> **Task**
Omit the images and output every line of the data below exactly.

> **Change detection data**
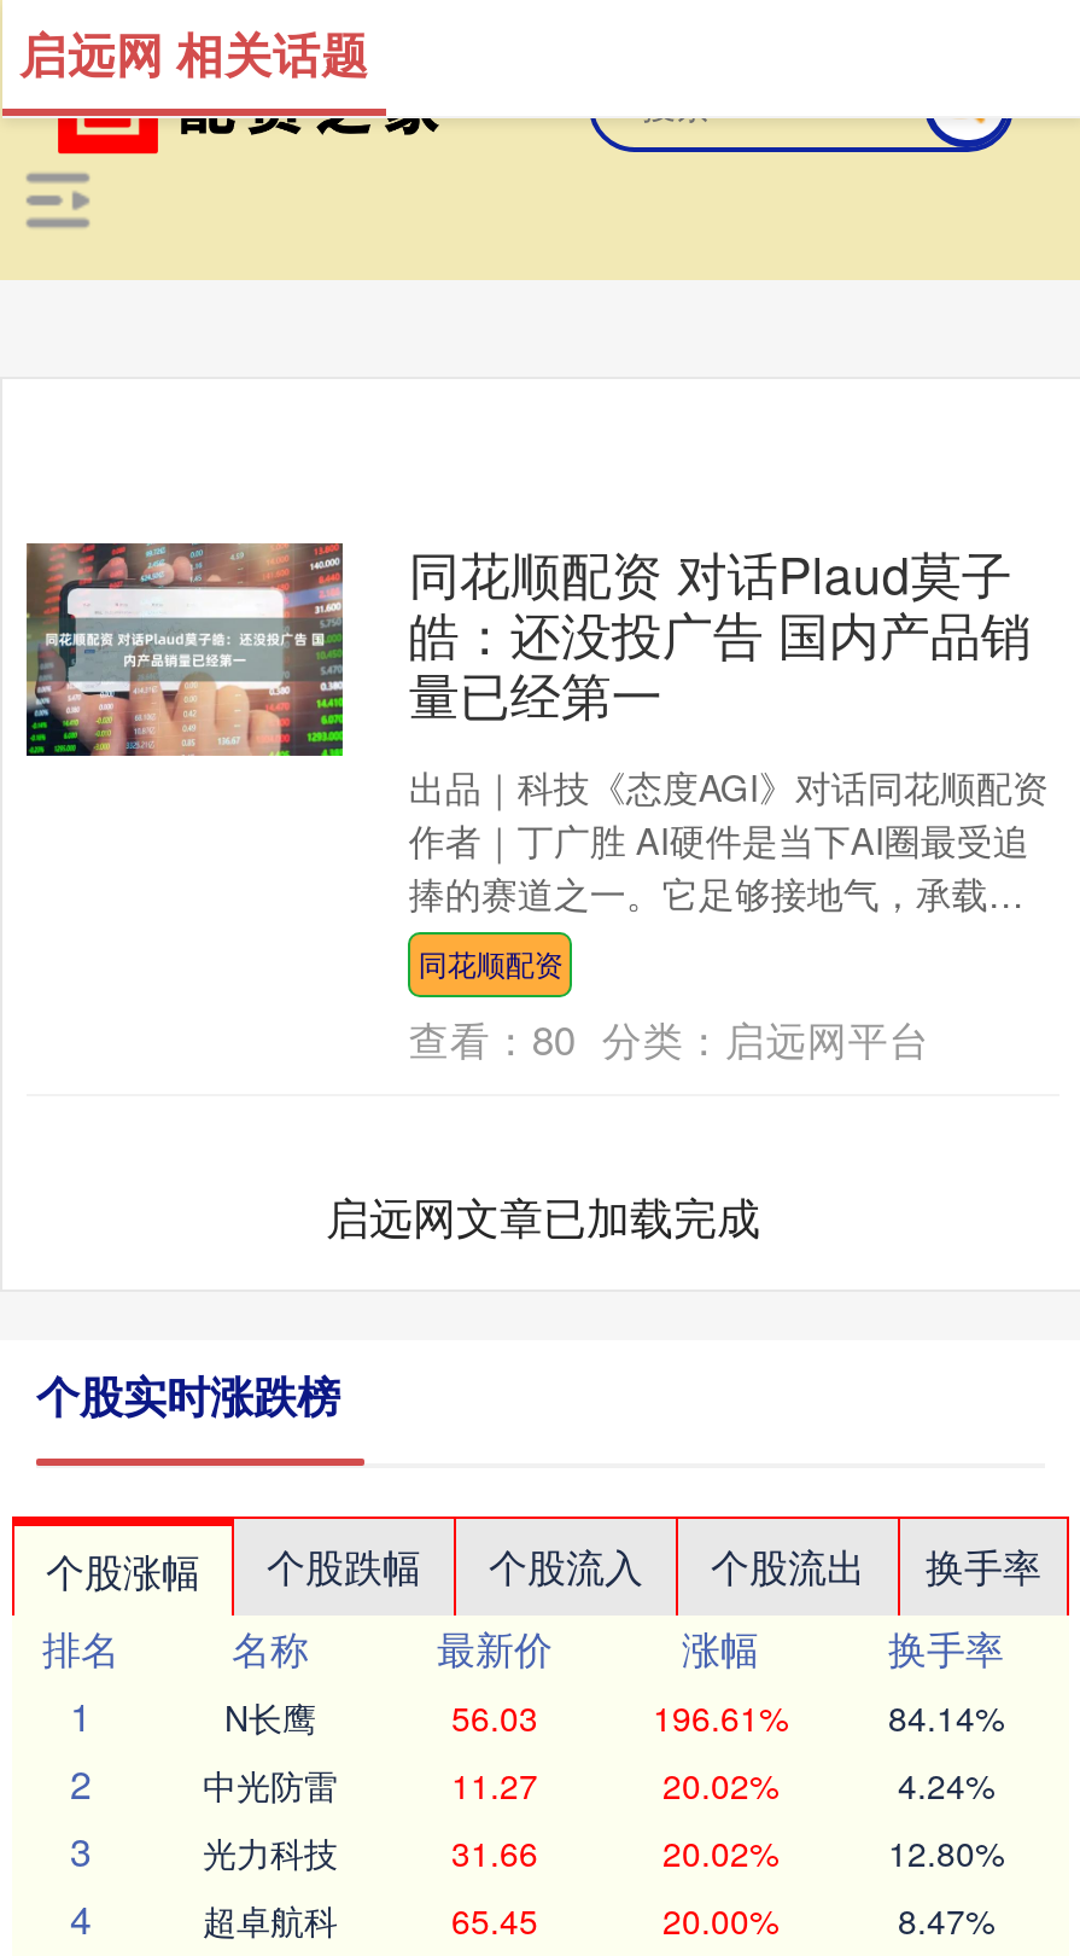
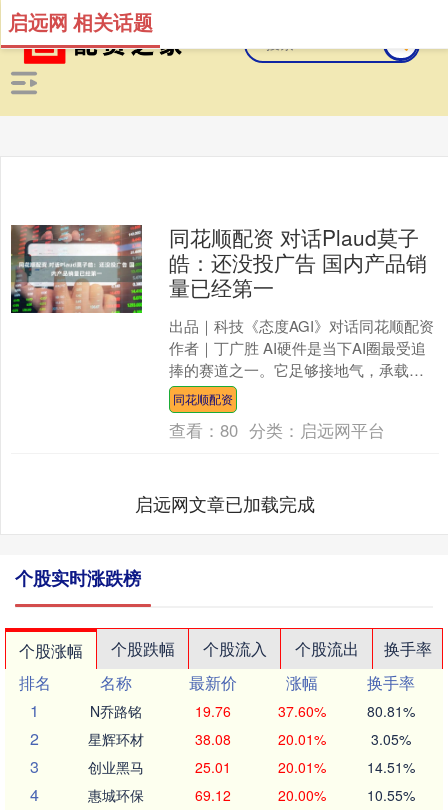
[224,1693,1004,1741] N长鹰 | 56.03 | 196.61% | 84.14% -> [90,701,414,721] N乔路铭 | 19.76 | 37.60% | 80.81%
[203,1760,994,1809] 中光防雷 | 11.27 | 20.02% | 4.24% -> [88,729,410,749] 星辉环材 | 38.08 | 20.01% | 3.05%
[203,1828,1004,1876] 光力科技 | 31.66 | 20.02% | 12.80% -> [88,757,414,777] 创业黑马 | 25.01 | 20.01% | 14.51%
[203,1896,538,1944] 超卓航科 | 65.45 -> [88,785,230,805] 惠城环保 | 69.12
[898,1896,994,1944] 8.47% -> [366,785,414,805] 10.55%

> **Exercise response**
[224,1693,1004,1741] N长鹰 | 56.03 | 196.61% | 84.14% -> [90,701,414,721] N乔路铭 | 19.76 | 37.60% | 80.81%
[203,1760,994,1809] 中光防雷 | 11.27 | 20.02% | 4.24% -> [88,729,410,749] 星辉环材 | 38.08 | 20.01% | 3.05%
[203,1828,1004,1876] 光力科技 | 31.66 | 20.02% | 12.80% -> [88,757,414,777] 创业黑马 | 25.01 | 20.01% | 14.51%
[203,1896,538,1944] 超卓航科 | 65.45 -> [88,785,230,805] 惠城环保 | 69.12
[898,1896,994,1944] 8.47% -> [366,785,414,805] 10.55%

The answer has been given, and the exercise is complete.